Legislative Assembly of Minas Gerais
- In office 1 February 2007 – 1 February 2011
- Constituency: At-large

Personal details
- Born: 20 May 1971 (age 55) Belo Horizonte, Minas Gerais, Brazil
- Party: PL (2022–present)
- Other political affiliations: PHS (2001–2009); PTB (2009–2016); PROS (2016–2022);
- Children: 2, including Chiara
- Education: Federal University of Minas Gerais (BVSC)
- Occupation: Politician, musician
- Profession: Veterinarian

= Eros Biondini =

Brazilian politician (born 1971)

Eros Ferreira Biondini (born 20 May 1971) is a veterinarian, Roman Catholic singer, presenter and Brazilian politician.

==Biography==
Eros Biondini was born in 1971 in Belo Horizonte, Minas Gerais. He holds a bachelor's degree in veterinary medicine from the Federal University of Minas Gerais (UFMG) and a post-graduate lato sensu in the Legislative Branch from the Pontifical Catholic University of Minas Gerais. He is married to Adriana Biondini, with whom he has two children.

Eros is a member of the Catholic Charismatic Renewal and founder of the New World Mission. It is idealizer of "Christ is the Show", biggest catholic musical event of the country and of the program More Brazil of the TV Canção Nova, that presented during three years.

==Political career==
In 2006, Eros Biondini obtained 68.359 thousand votes and became deputy state by the state of Minas Gerais by PHS. In his state mandate he was vice-president of the Committees of Tourism, Industry, Commerce and Cooperativism and of Popular Participation of the Legislative Assembly of Minas Gerais.

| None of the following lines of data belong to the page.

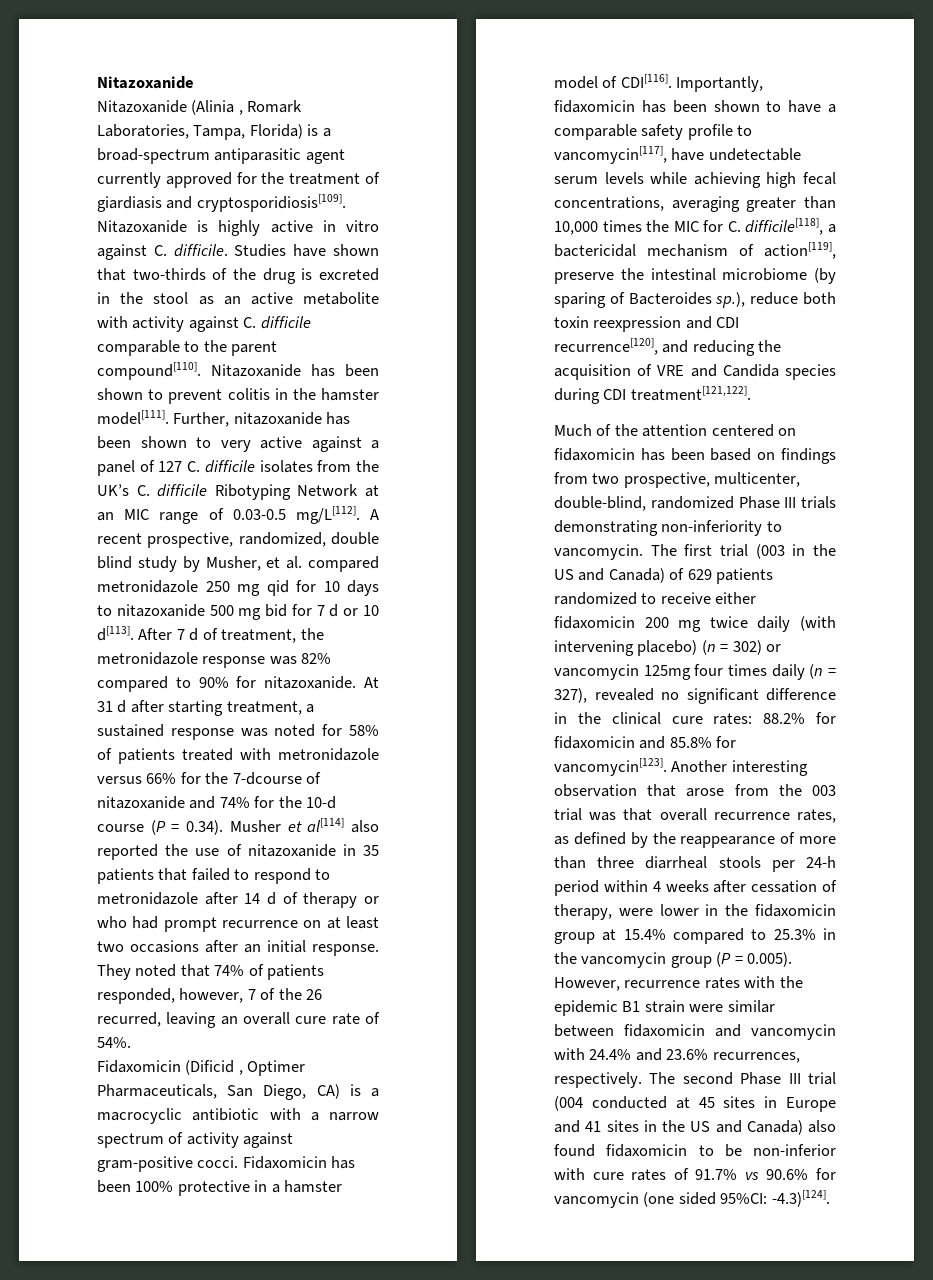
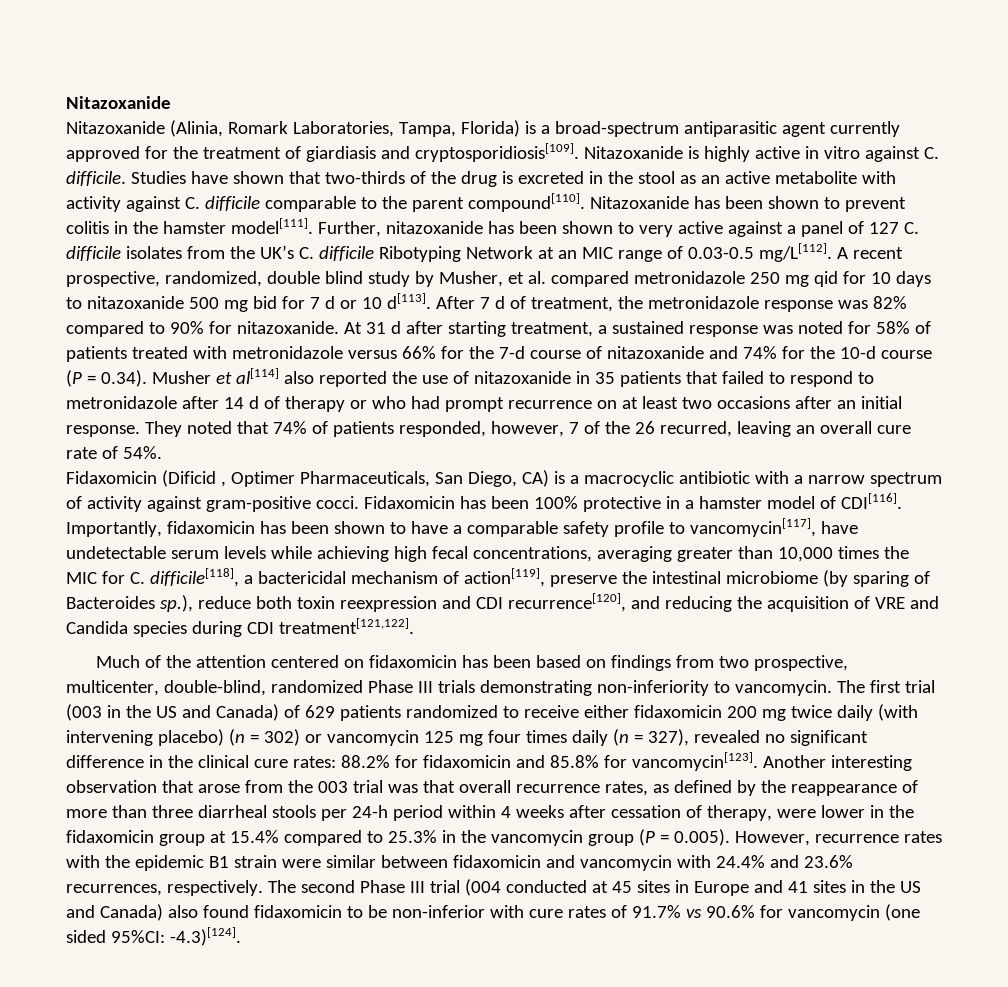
- Nitazoxanide (Alinia , Romark Laboratories, Tampa, Florida) is a broad-spectrum antiparasitic agent currently approved for the treatment of giardiasis and cryptosporidiosis[109].
+ Nitazoxanide (Alinia, Romark Laboratories, Tampa, Florida) is a broad-spectrum antiparasitic agent currently approved for the treatment of giardiasis and cryptosporidiosis[109].
- At 31 d after starting treatment, a sustained response was noted for 58% of patients treated with metronidazole versus 66% for the 7-dcourse of nitazoxanide and 74% for the 10-d course (P = 0.34). Musher et al[114] also reported the use of nitazoxanide in 35 patients that failed to respond to metronidazole after 14 d of therapy or who had prompt recurrence on at least two occasions after an initial response.
+ At 31 d after starting treatment, a sustained response was noted for 58% of patients treated with metronidazole versus 66% for the 7-d course of nitazoxanide and 74% for the 10-d course (P = 0.34). Musher et al[114] also reported the use of nitazoxanide in 35 patients that failed to respond to metronidazole after 14 d of therapy or who had prompt recurrence on at least two occasions after an initial response.
- The first trial (003 in the US and Canada) of 629 patients randomized to receive either fidaxomicin 200 mg twice daily (with intervening placebo) (n = 302) or vancomycin 125mg four times daily (n = 327), revealed no significant difference in the clinical cure rates: 88.2% for fidaxomicin and 85.8% for vancomycin[123].
+ The first trial (003 in the US and Canada) of 629 patients randomized to receive either fidaxomicin 200 mg twice daily (with intervening placebo) (n = 302) or vancomycin 125 mg four times daily (n = 327), revealed no significant difference in the clinical cure rates: 88.2% for fidaxomicin and 85.8% for vancomycin[123].

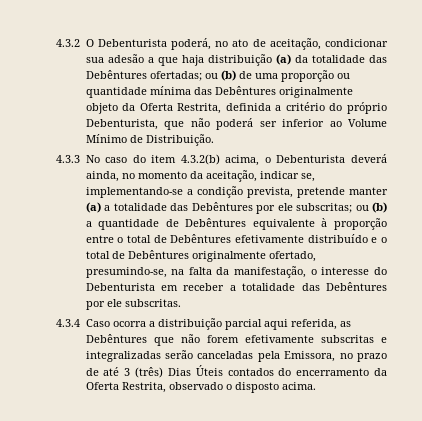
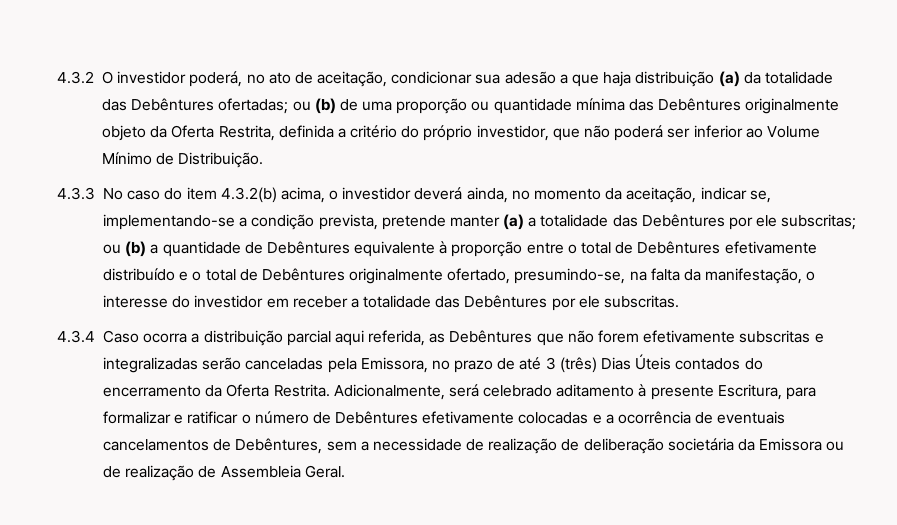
- 4.3.2 O Debenturista poderá, no ato de aceitação, condicionar sua adesão a que haja distribuição (a) da totalidade das Debêntures ofertadas; ou (b) de uma proporção ou quantidade mínima das Debêntures originalmente objeto da Oferta Restrita, definida a critério do próprio Debenturista, que não poderá ser inferior ao Volume Mínimo de Distribuição.
+ 4.3.2 O investidor poderá, no ato de aceitação, condicionar sua adesão a que haja distribuição (a) da totalidade das Debêntures ofertadas; ou (b) de uma proporção ou quantidade mínima das Debêntures originalmente objeto da Oferta Restrita, definida a critério do próprio investidor, que não poderá ser inferior ao Volume Mínimo de Distribuição.
- 4.3.3 No caso do item 4.3.2(b) acima, o Debenturista deverá ainda, no momento da aceitação, indicar se, implementando-se a condição prevista, pretende manter (a) a totalidade das Debêntures por ele subscritas;
+ 4.3.3 No caso do item 4.3.2(b) acima, o investidor deverá ainda, no momento da aceitação, indicar se, implementando-se a condição prevista, pretende manter (a) a totalidade das Debêntures por ele subscritas;
- ou (b) a quantidade de Debêntures equivalente à proporção entre o total de Debêntures efetivamente distribuído e o total de Debêntures originalmente ofertado, presumindo-se, na falta da manifestação, o interesse do Debenturista em receber a totalidade das Debêntures por ele subscritas.
+ ou (b) a quantidade de Debêntures equivalente à proporção entre o total de Debêntures efetivamente distribuído e o total de Debêntures originalmente ofertado, presumindo-se, na falta da manifestação, o interesse do investidor em receber a totalidade das Debêntures por ele subscritas.
- 4.3.4 Caso ocorra a distribuição parcial aqui referida, as Debêntures que não forem efetivamente subscritas e integralizadas serão canceladas pela Emissora, no prazo de até 3 (três) Dias Úteis contados do encerramento da Oferta Restrita, observado o disposto acima.
+ 4.3.4 Caso ocorra a distribuição parcial aqui referida, as Debêntures que não forem efetivamente subscritas e integralizadas serão canceladas pela Emissora, no prazo de até 3 (três) Dias Úteis contados do encerramento da Oferta Restrita. Adicionalmente, será celebrado aditamento à presente Escritura, para formalizar e ratificar o número de Debêntures efetivamente colocadas e a ocorrência de eventuais cancelamentos de Debêntures, sem a necessidade de realização de deliberação societária da Emissora ou de realização de Assembleia Geral.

In 2010, was elected federal deputy, by the PTB, obtaining 208,058 votes in the litigation. In the year of 2013, Biondini assumed the Secretary of Sports and the Youth of the State of Minas Gerais, during the government of Antônio Anastasia.

In 2014, was reelected Federal Deputy with 179,073 votes.

In the Chamber of Deputies, he was first vice-president of the permanent committees of Work, Administration and Public Service and Consumer Defense. He was also an alternate member of the Social Security and Family Commission. Biondini participated as alternate member of the Special Commission on Political Reform and the Commission on Climate Disasters, head of the CPI on Sexual Exploitation of Children and Adolescents, rapporteur of the Special Subcommittee on Monitoring, Oversight and Control of Telecommunications Services and also coordinated the Mixed Parliamentary Front in Defense of Therapeutic Communities and APACS.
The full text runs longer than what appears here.